-- Supplied entries follows --

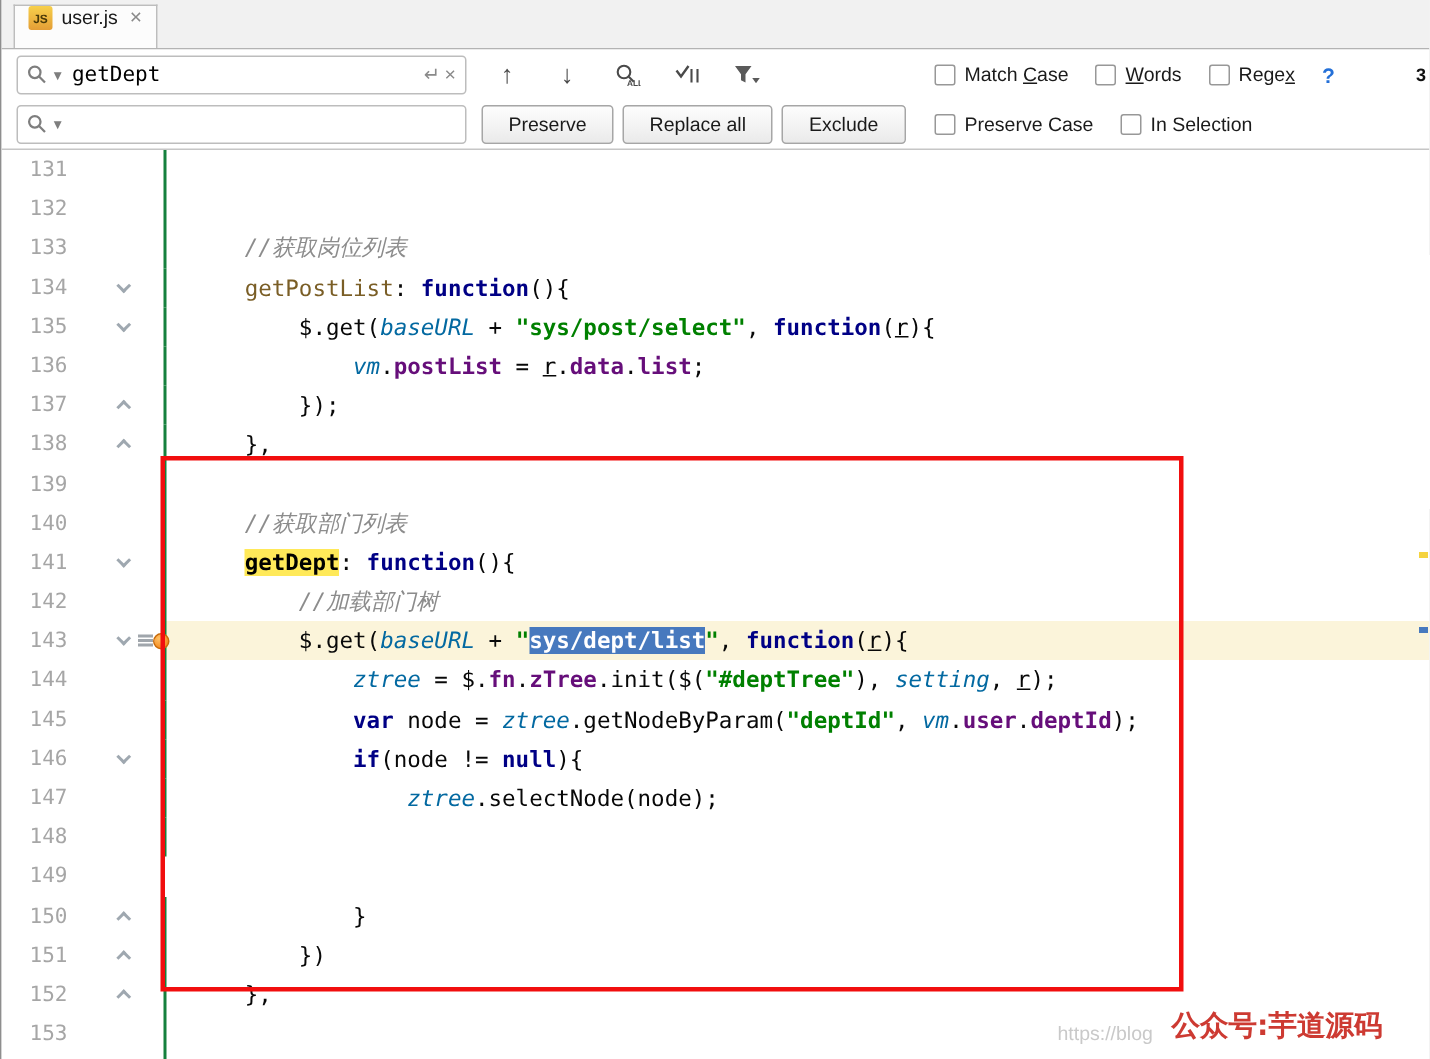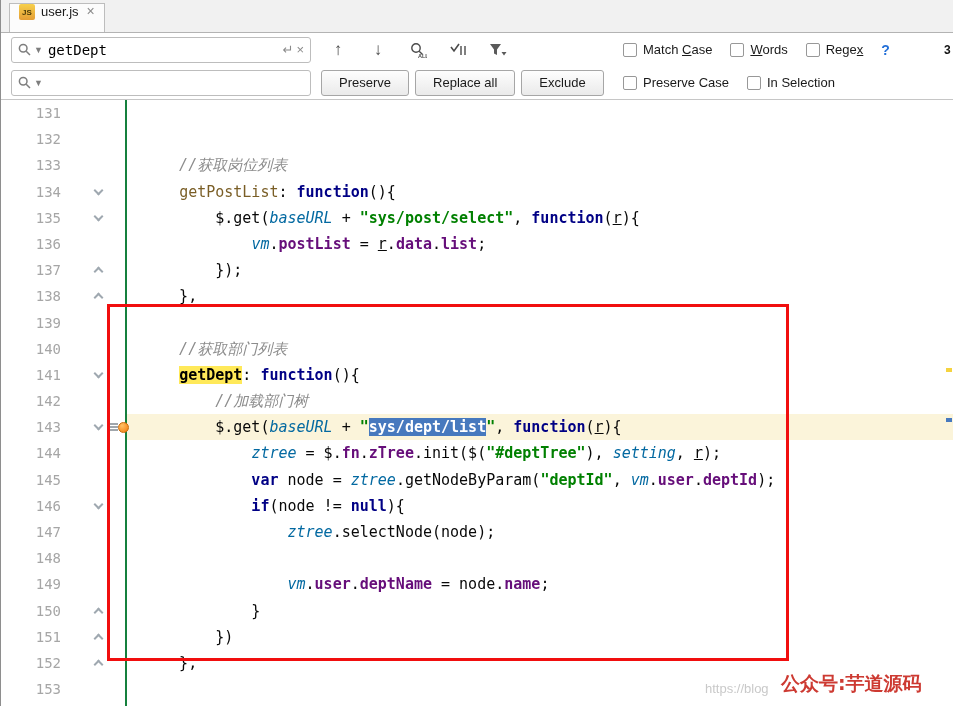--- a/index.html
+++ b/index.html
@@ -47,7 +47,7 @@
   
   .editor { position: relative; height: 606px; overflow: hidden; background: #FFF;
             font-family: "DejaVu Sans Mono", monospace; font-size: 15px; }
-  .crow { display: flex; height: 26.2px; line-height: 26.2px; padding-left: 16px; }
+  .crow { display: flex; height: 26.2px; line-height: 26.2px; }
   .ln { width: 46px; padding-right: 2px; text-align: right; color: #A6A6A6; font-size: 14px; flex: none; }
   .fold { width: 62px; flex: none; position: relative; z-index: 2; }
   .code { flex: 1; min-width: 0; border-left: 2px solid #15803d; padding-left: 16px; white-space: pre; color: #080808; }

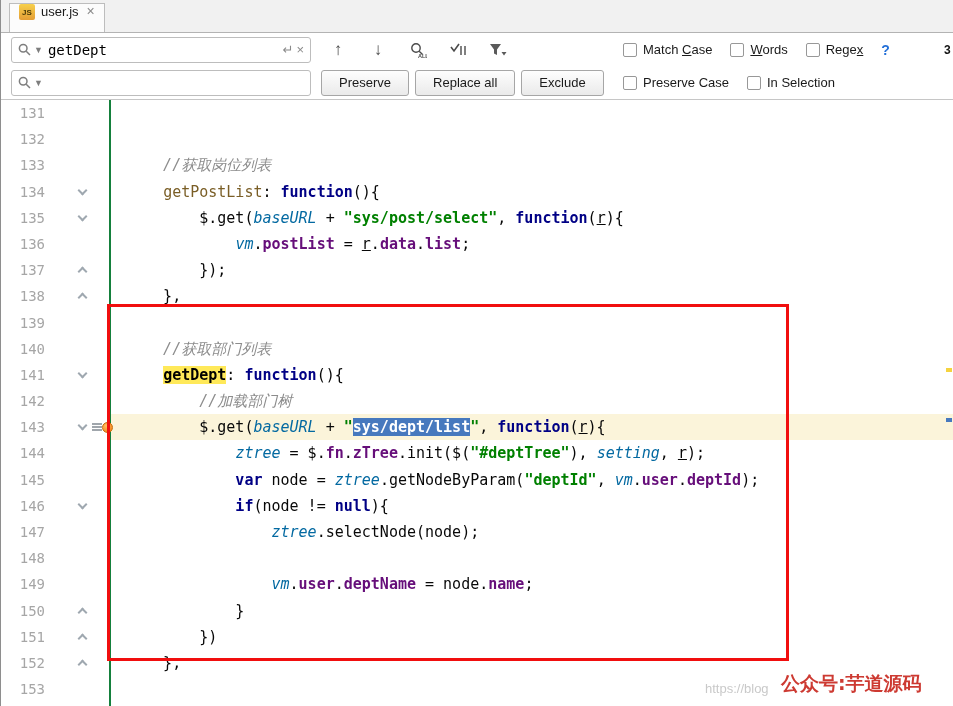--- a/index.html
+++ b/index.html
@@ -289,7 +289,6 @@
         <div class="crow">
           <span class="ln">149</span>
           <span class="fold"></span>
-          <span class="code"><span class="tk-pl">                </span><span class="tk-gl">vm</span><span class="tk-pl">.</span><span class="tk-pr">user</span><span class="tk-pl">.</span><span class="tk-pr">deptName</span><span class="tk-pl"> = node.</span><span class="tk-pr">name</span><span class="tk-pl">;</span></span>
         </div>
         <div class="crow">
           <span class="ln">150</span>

-- Supplied entries concluded --

Goal of the exercise –
The answer should be a number alone: the count of lines in the records that hold the word "crow".

Reply to the exercise –
4